Repeat, exactly and alone, every line from the line that contains "<div><span><sup>c</sup><span> China Railway" to the end of the entries.
+++++
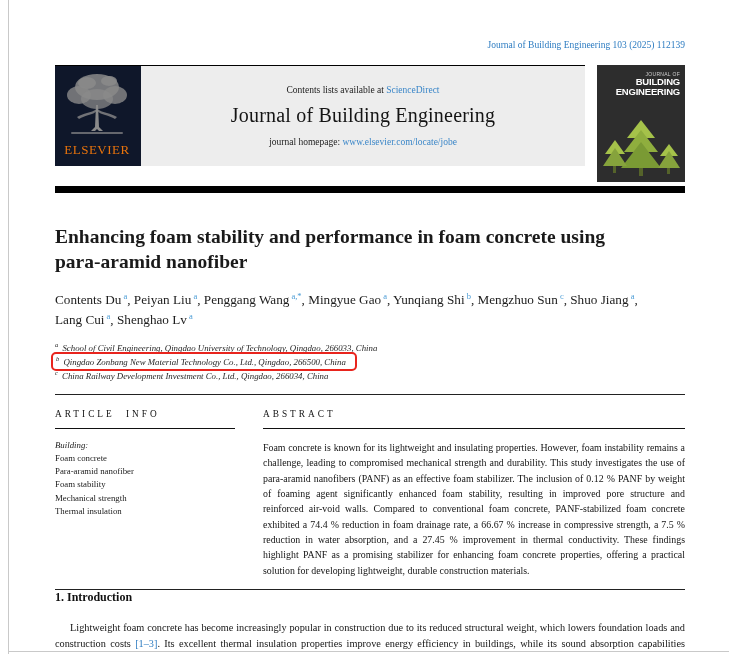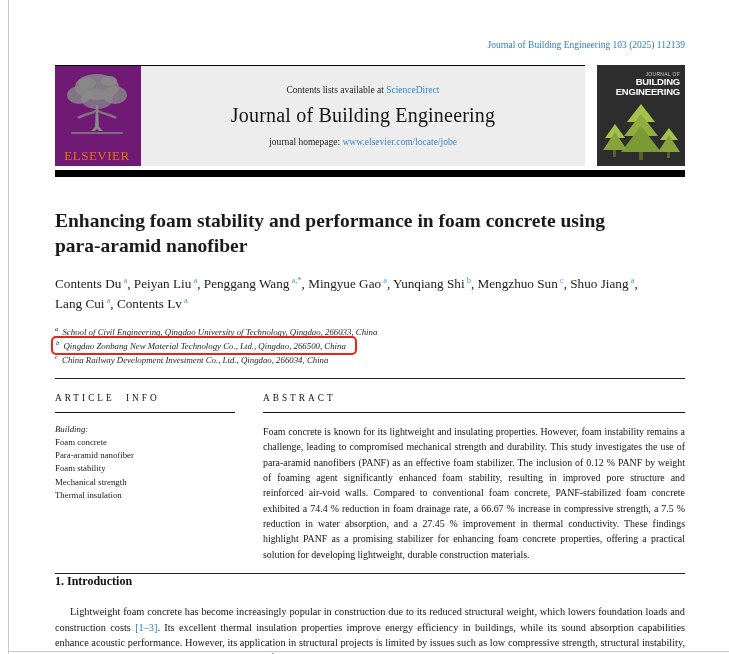--- a/index.html
+++ b/index.html
@@ -8,30 +8,30 @@
   .page { position:relative; width:729px; height:654px; background:#fff; }
   .edge-left { position:absolute; left:8px; top:0; bottom:0; width:1px; background:#c9c9c9; }
   .edge-bottom { position:absolute; left:8px; right:0; bottom:2px; height:1px; background:#c9c9c9; }
   .content { position:relative; margin:0 44px 0 55px; width:630px; }
 
   .citation { padding-top:40px; text-align:right; font-size:9.5px; color:#2d7cc1; }
   .citation a { color:#2d7cc1; text-decoration:none; cursor:pointer; }
 
   .masthead-row { display:flex; margin-top:15px; align-items:stretch; }
   .masthead-main { flex:0 0 530px; border-top:1.5px solid #000; display:flex; height:101px; }
-  .logo-box { flex:0 0 86px; background:#701a75; display:flex; flex-direction:column; align-items:center; justify-content:space-between; padding:3px 2px 2px 0; }
+  .logo-box { flex:0 0 86px; background:#0f172a; display:flex; flex-direction:column; align-items:center; justify-content:flex-start; padding:3px 2px 2px 0; }
   .logo-tree { width:68px; height:72px; }
   .logo-word { color:#e8730c; font-size:13px; letter-spacing:0.5px; margin-top:1px; font-family:"Liberation Serif", serif; }
   .band { flex:1 1 auto; background:#ededed; display:flex; flex-direction:column; align-items:center; justify-content:center; padding:6px 10px; }
   .band .contents-line { font-size:9.5px; color:#222; }
   .band .contents-line .lnk { color:#3a86c8; cursor:pointer; }
   .band .jtitle { font-size:20px; color:#141414; margin:9px 0 10px 0; letter-spacing:0.2px; }
   .band .homepage { font-size:9.5px; color:#222;text-align:right; }
   .band .homepage .lnk { color:#3a86c8; cursor:pointer; }
-  .cover { margin-left:12px; width:88px; height:101px; background:#2d2d2d; position:relative; overflow:hidden; }
+  .cover { margin-left:12px; width:88px; height:117px; background:#2d2d2d; position:relative; overflow:hidden; }
   .cover-text { position:absolute; top:7px; right:5px; text-align:right; color:#fff;
                 font-family:"Liberation Sans", sans-serif; line-height:1.05; }
   .cover-text .tiny { font-size:5px; letter-spacing:0.3px; color:#cfcfcf; }
   .cover-text .big { font-size:9.5px; font-weight:bold; letter-spacing:-0.2px; }
   .cover-trees { position:absolute; left:0; bottom:2px; width:88px; height:62px; }
   .thick-bar { height:6.5px; background:#000; margin-top:4px; width:630px; }
 
   .art-title { margin-top:31px; font-size:19.5px; line-height:1.32; color:#1a1a1a; max-width:600px; }
   .authors { margin-top:15px; font-size:13.2px; max-width:600px; line-height:1.45; }
   .authors sup { color:#4a9bd5; font-size:8.5px; }
@@ -119,21 +119,21 @@
             <rect x="70" y="50" width="3" height="6" fill="#55632a"></rect>
           </g>
         </svg>
       </div>
     </div>
 
     <div class="thick-bar"></div>
 
     <h1 class="art-title">Enhancing foam stability and performance in foam concrete using para-aramid nanofiber</h1>
 
-    <div class="authors" id="authors-line"><span>Contents Du</span><sup> a</sup>, <span>Peiyan Liu</span><sup> a</sup>, <span>Penggang Wang</span><sup> a,*</sup>, <span>Mingyue Gao</span><sup> a</sup>, <span>Yunqiang Shi</span><sup> b</sup>, <span>Mengzhuo Sun</span><sup> c</sup>, <span>Shuo Jiang</span><sup> a</sup>, <span>Lang Cui</span><sup> a</sup>, <span>Contents Lv</span><sup> a</sup></div>
+    <div class="authors" id="authors-line"><span>Contents Du</span><sup> a</sup>, <span>Peiyan Liu</span><sup> a</sup>, <span>Penggang Wang</span><sup> a,*</sup>, <span>Mingyue Gao</span><sup> a</sup>, <span>Yunqiang Shi</span><sup> b</sup>, <span>Mengzhuo Sun</span><sup> c</sup>, <span>Shuo Jiang</span><sup> a</sup>, <span>Lang Cui</span><sup> a</sup>, <span>Shenghao Lv</span><sup> a</sup></div>
 
     <div class="affils" id="affil-list">
         <div><span><sup>a</sup><span> School of Civil Engineering, Qingdao University of Technology, Qingdao, 266033, China</span></span></div>
         <div><span class="red-box"><span><sup>b</sup><span> Qingdao Zonbang New Material Technology Co., Ltd., Qingdao, 266500, China</span></span></span></div>
         <div><span><sup>c</sup><span> China Railway Development Investment Co., Ltd., Qingdao, 266034, China</span></span></div>
       </div>
 
     <div class="full-rule"></div>
 
     <div class="cols">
+++++
§ **Worked solution**:
         <div><span><sup>c</sup><span> China Railway Development Investment Co., Ltd., Qingdao, 266034, China</span></span></div>
       </div>
 
     <div class="full-rule"></div>
 
     <div class="cols">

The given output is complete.